Avant son inauguration mardi, le JDD a visité la première « salle de consommation de drogue » qui ouvre dans le nord de Paris.
Des ouvriers mettent, ce vendredi, un dernier coup de vernis sur les murs de l’accueil. Il faudra encore installer un pare-vue afin d’isoler le bâtiment de la maternité voisine et poser des crochets pour que les « usagers de drogue » puissent attacher leurs chiens sur le perron. Mais le chantier touche à sa fin : la très controversée « salle de consommation à moindre risque », dite « salle de shoot », installée en lisière de l’hôpital Lariboisière à Paris, sera achevée pour son inauguration mardi.
Coordinatrice de cette structure pionnière de quelque 400 m2, Céline Debaulieu se réjouit de pouvoir y accueillir « des personnes marginalisées » qu’elle connaît depuis des années par « leur prénom ou leur surnom ». L’association Gaïa, gestionnaire de l’établissement expérimental financé par la Sécurité sociale, pilote déjà plusieurs lieux d’accueil à Paris. Surtout, elle possède un camion qui vient à la rencontre des toxicomanes dans le quartier de la gare du nord. Des hommes en majorité, pour moitié SDF, aux vies cabossées (souvent passés par les services de l’aide sociale à l’enfance et victimes de maltraitances). Des trentenaires ou quadra qui s’injectent du sulfate de morphine ou du Subutex (médicament de substitution détourné de son usage), dans les Sanisette Decaux et le parking sous-terrain. « La salle, ce sera un outil important pour ceux qui vont le plus mal », décode Céline Debaulieu.

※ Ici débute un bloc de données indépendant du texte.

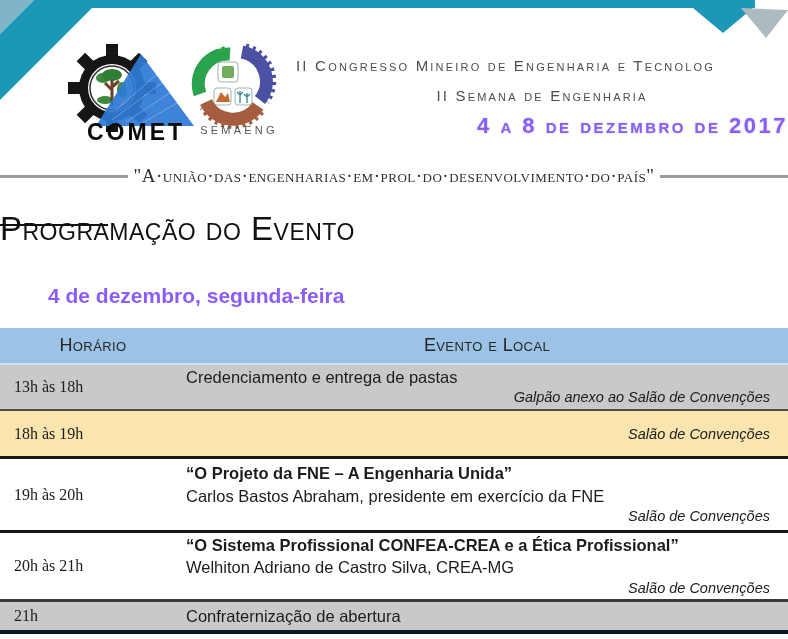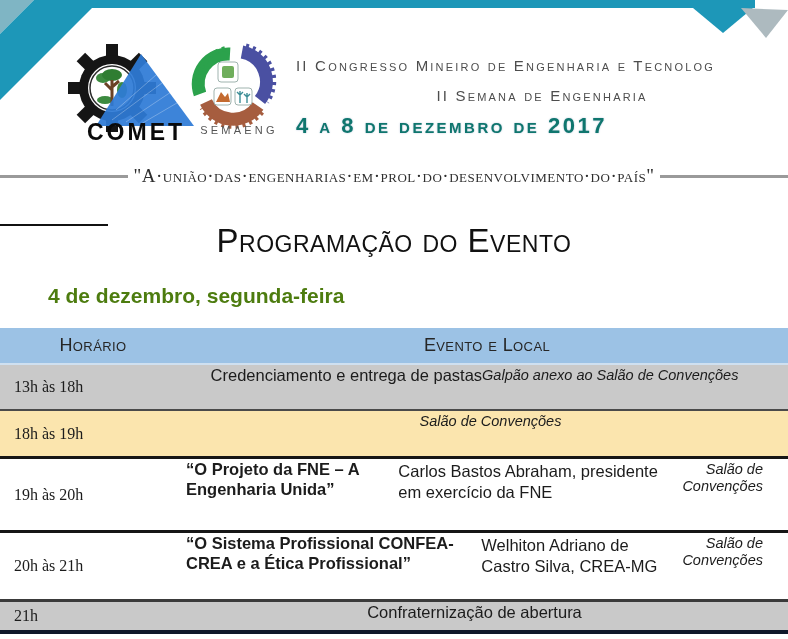"4 a 8 de dezembro" .date-line { color: #0f766e -> #8b5cf6; text-align: left -> right }
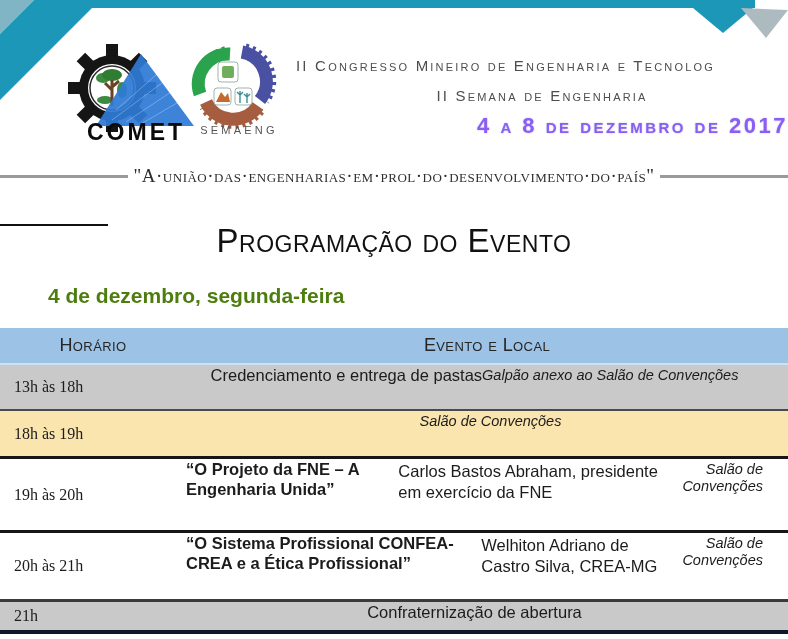"Programação do Evento" .page-title { margin-top: 12px -> none; text-align: center -> none }
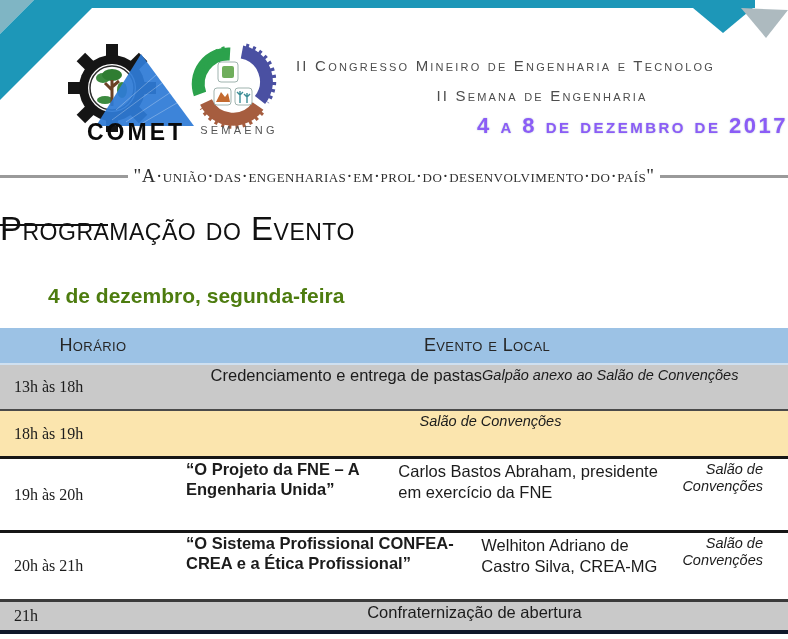"4 de dezembro, segunda-feira" .day-heading { color: #4d7c0f -> #8b5cf6 }
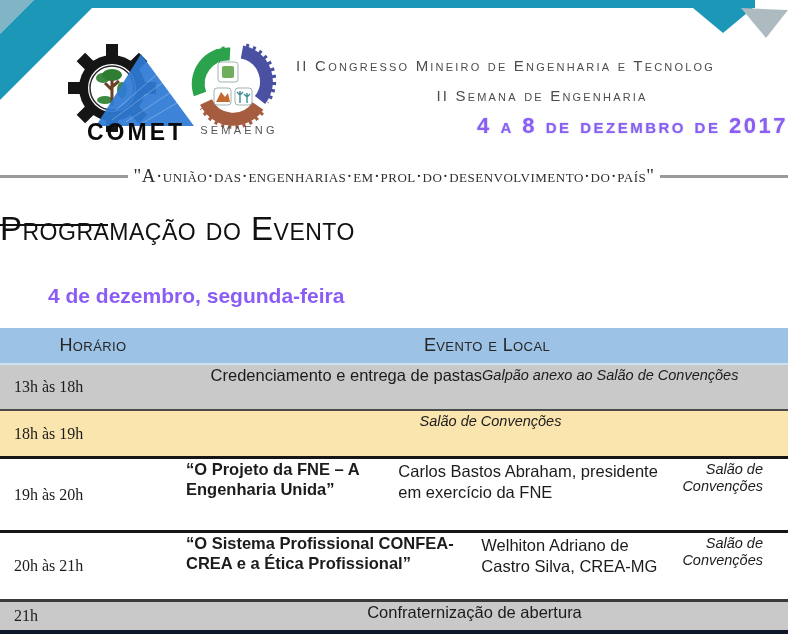"Credenciamento e entrega de pastas" .cell-event { flex-direction: row -> column; padding-right: 25px -> 18px }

Stratégie prônée par l’ONU
Autorisé par la loi santé, le dispositif, déjà opérationnel dans une dizaine de pays, n’a rien d’innovant aux yeux des professionnels des addictions. Il s’inscrit dans le cadre de la politique mondiale de réduction des risques : vente libre de seringues, distribution de matériel stérile, traitements substitutifs, centres d’accueil. « L’idée est de tenter de rompre l’isolement créé par le processus pathologique de la dépendance, d’adapter le système à la personne et pas le contraire », résume la Dr Élisabeth Avril, directrice de Gaïa.
Inventée aux Pays-Bas, désormais prônée par l’ONU, cette stratégie a été importée en France par une ministre de droite, Michèle Barzach, en 1987 et poursuivie, au gré des alternances, par Simone Veil ou Bernard Kouchner.